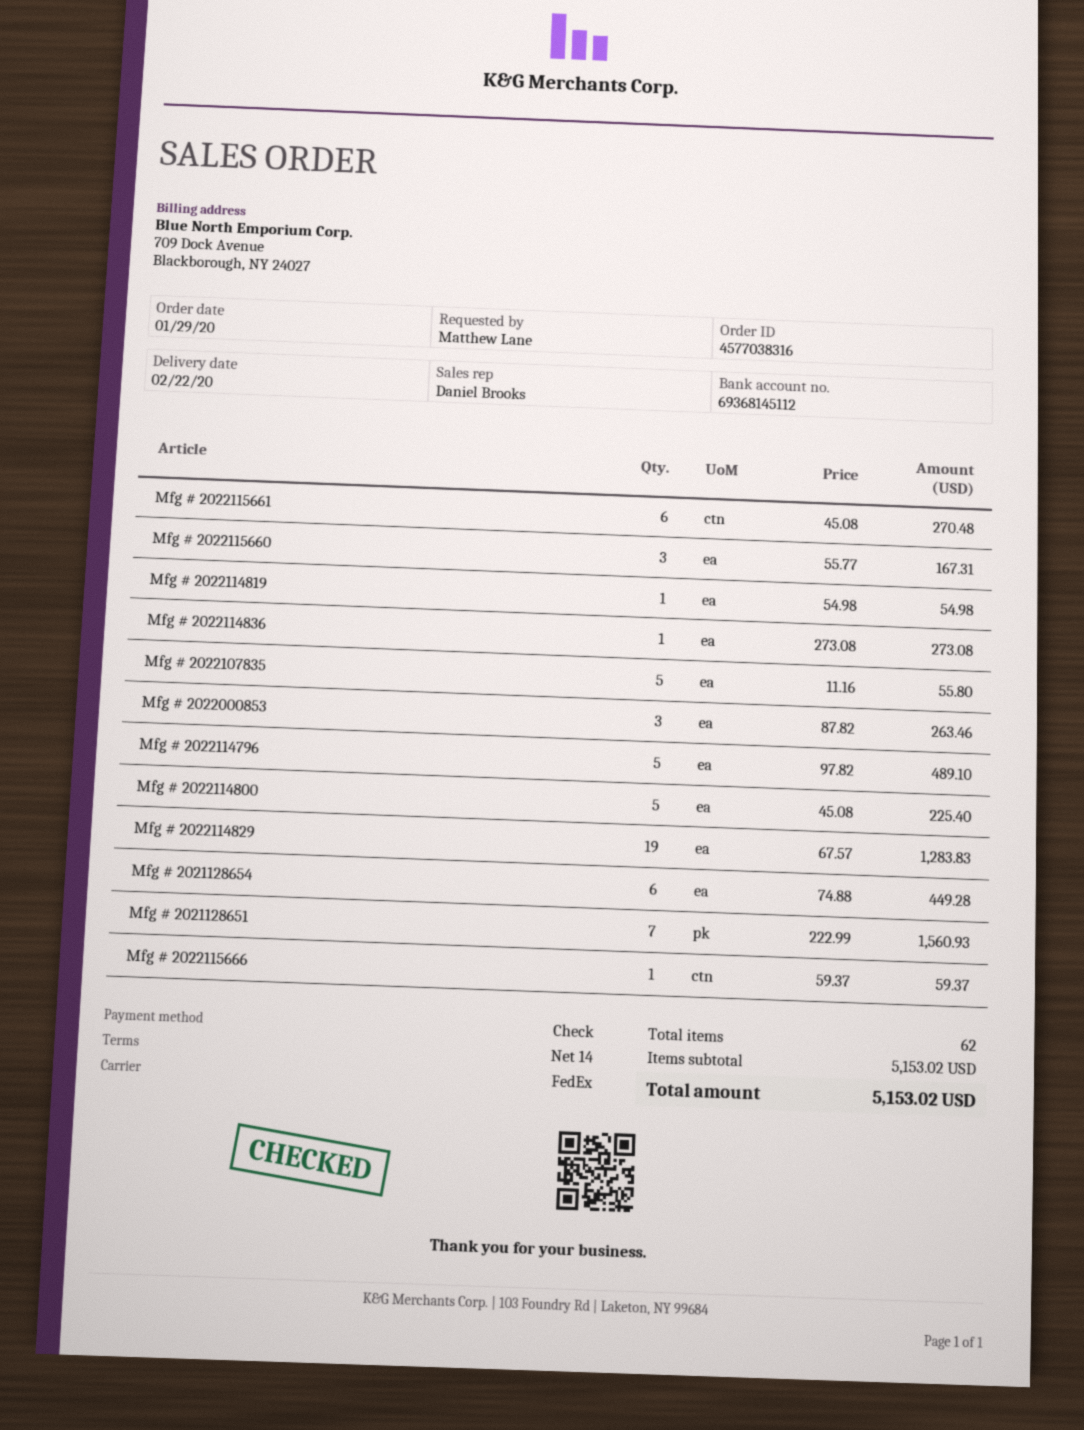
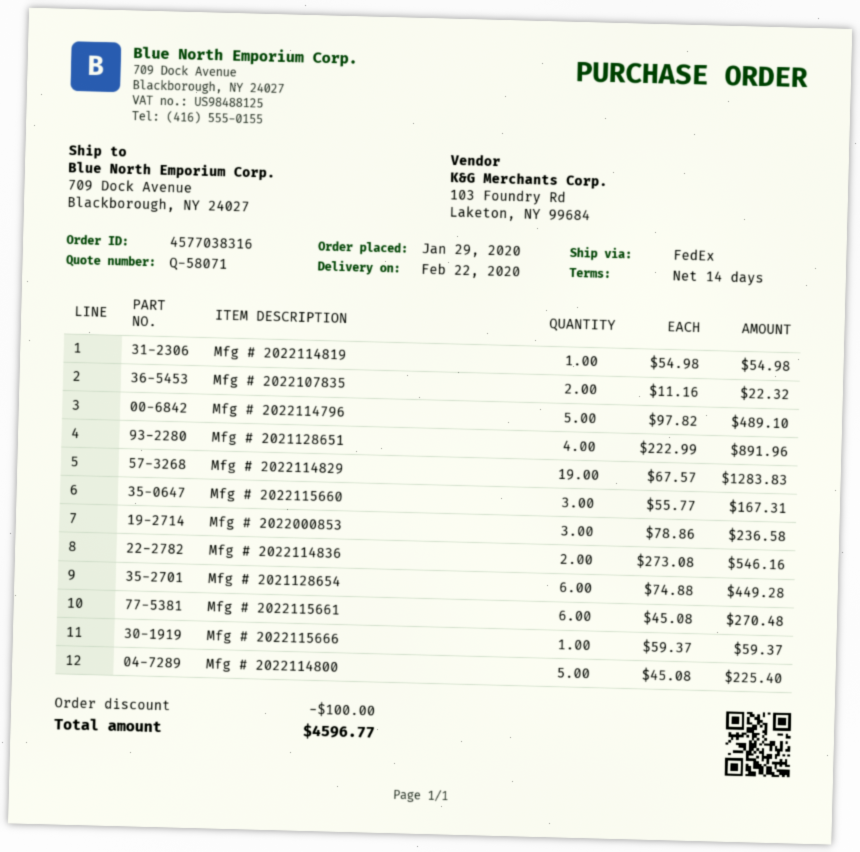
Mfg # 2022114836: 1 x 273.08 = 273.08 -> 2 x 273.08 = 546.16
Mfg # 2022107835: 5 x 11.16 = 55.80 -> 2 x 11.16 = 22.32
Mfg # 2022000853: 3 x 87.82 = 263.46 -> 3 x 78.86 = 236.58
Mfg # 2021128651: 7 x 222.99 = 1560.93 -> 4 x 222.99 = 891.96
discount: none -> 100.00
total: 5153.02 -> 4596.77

● Exercise description
Without altering a word, return all of the records above and leave out their pictures.

● Your solution
Mfg # 2022114836: 1 x 273.08 = 273.08 -> 2 x 273.08 = 546.16
Mfg # 2022107835: 5 x 11.16 = 55.80 -> 2 x 11.16 = 22.32
Mfg # 2022000853: 3 x 87.82 = 263.46 -> 3 x 78.86 = 236.58
Mfg # 2021128651: 7 x 222.99 = 1560.93 -> 4 x 222.99 = 891.96
discount: none -> 100.00
total: 5153.02 -> 4596.77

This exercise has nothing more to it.